**WHAT YOU WILL DO**
Transcribe every line below exactly; no image goes into the output.

**EXTRACTED MATERIAL**

<<<<

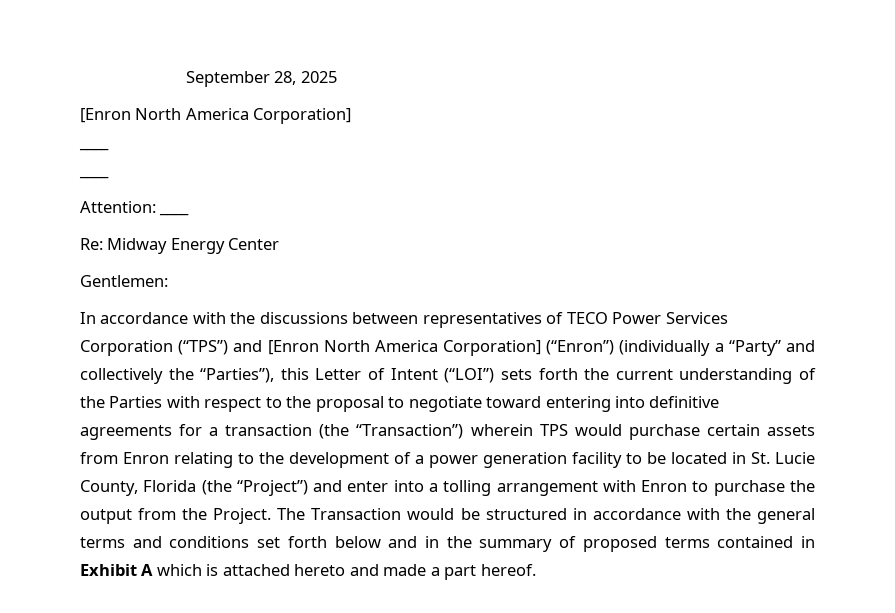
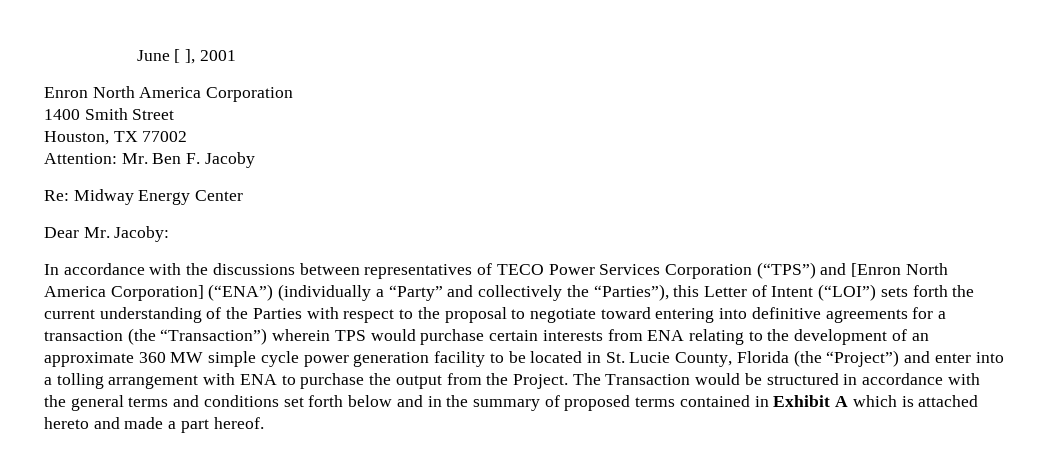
- September 28, 2025
- [Enron North America Corporation]
- ____
- ____
- Attention: ____
+ June [ ], 2001
+ Enron North America Corporation
+ 1400 Smith Street
+ Houston, TX 77002
+ Attention: Mr. Ben F. Jacoby
- Gentlemen:
+ Dear Mr. Jacoby:
- In accordance with the discussions between representatives of TECO Power Services Corporation (“TPS”) and [Enron North America Corporation] (“Enron”) (individually a “Party” and collectively the “Parties”), this Letter of Intent (“LOI”) sets forth the current understanding of the Parties with respect to the proposal to negotiate toward entering into definitive agreements for a transaction (the “Transaction”) wherein TPS would purchase certain assets from Enron relating to the development of a power generation facility to be located in St. Lucie County, Florida (the “Project”) and enter into a tolling arrangement with Enron to purchase the output from the Project.
+ In accordance with the discussions between representatives of TECO Power Services Corporation (“TPS”) and [Enron North America Corporation] (“ENA”) (individually a “Party” and collectively the “Parties”), this Letter of Intent (“LOI”) sets forth the current understanding of the Parties with respect to the proposal to negotiate toward entering into definitive agreements for a transaction (the “Transaction”) wherein TPS would purchase certain interests from ENA relating to the development of an approximate 360 MW simple cycle power generation facility to be located in St. Lucie County, Florida (the “Project”) and enter into a tolling arrangement with ENA to purchase the output from the Project.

>>>>

**RESPONSE TO THIS TASK**
- September 28, 2025
- [Enron North America Corporation]
- ____
- ____
- Attention: ____
+ June [ ], 2001
+ Enron North America Corporation
+ 1400 Smith Street
+ Houston, TX 77002
+ Attention: Mr. Ben F. Jacoby
- Gentlemen:
+ Dear Mr. Jacoby:
- In accordance with the discussions between representatives of TECO Power Services Corporation (“TPS”) and [Enron North America Corporation] (“Enron”) (individually a “Party” and collectively the “Parties”), this Letter of Intent (“LOI”) sets forth the current understanding of the Parties with respect to the proposal to negotiate toward entering into definitive agreements for a transaction (the “Transaction”) wherein TPS would purchase certain assets from Enron relating to the development of a power generation facility to be located in St. Lucie County, Florida (the “Project”) and enter into a tolling arrangement with Enron to purchase the output from the Project.
+ In accordance with the discussions between representatives of TECO Power Services Corporation (“TPS”) and [Enron North America Corporation] (“ENA”) (individually a “Party” and collectively the “Parties”), this Letter of Intent (“LOI”) sets forth the current understanding of the Parties with respect to the proposal to negotiate toward entering into definitive agreements for a transaction (the “Transaction”) wherein TPS would purchase certain interests from ENA relating to the development of an approximate 360 MW simple cycle power generation facility to be located in St. Lucie County, Florida (the “Project”) and enter into a tolling arrangement with ENA to purchase the output from the Project.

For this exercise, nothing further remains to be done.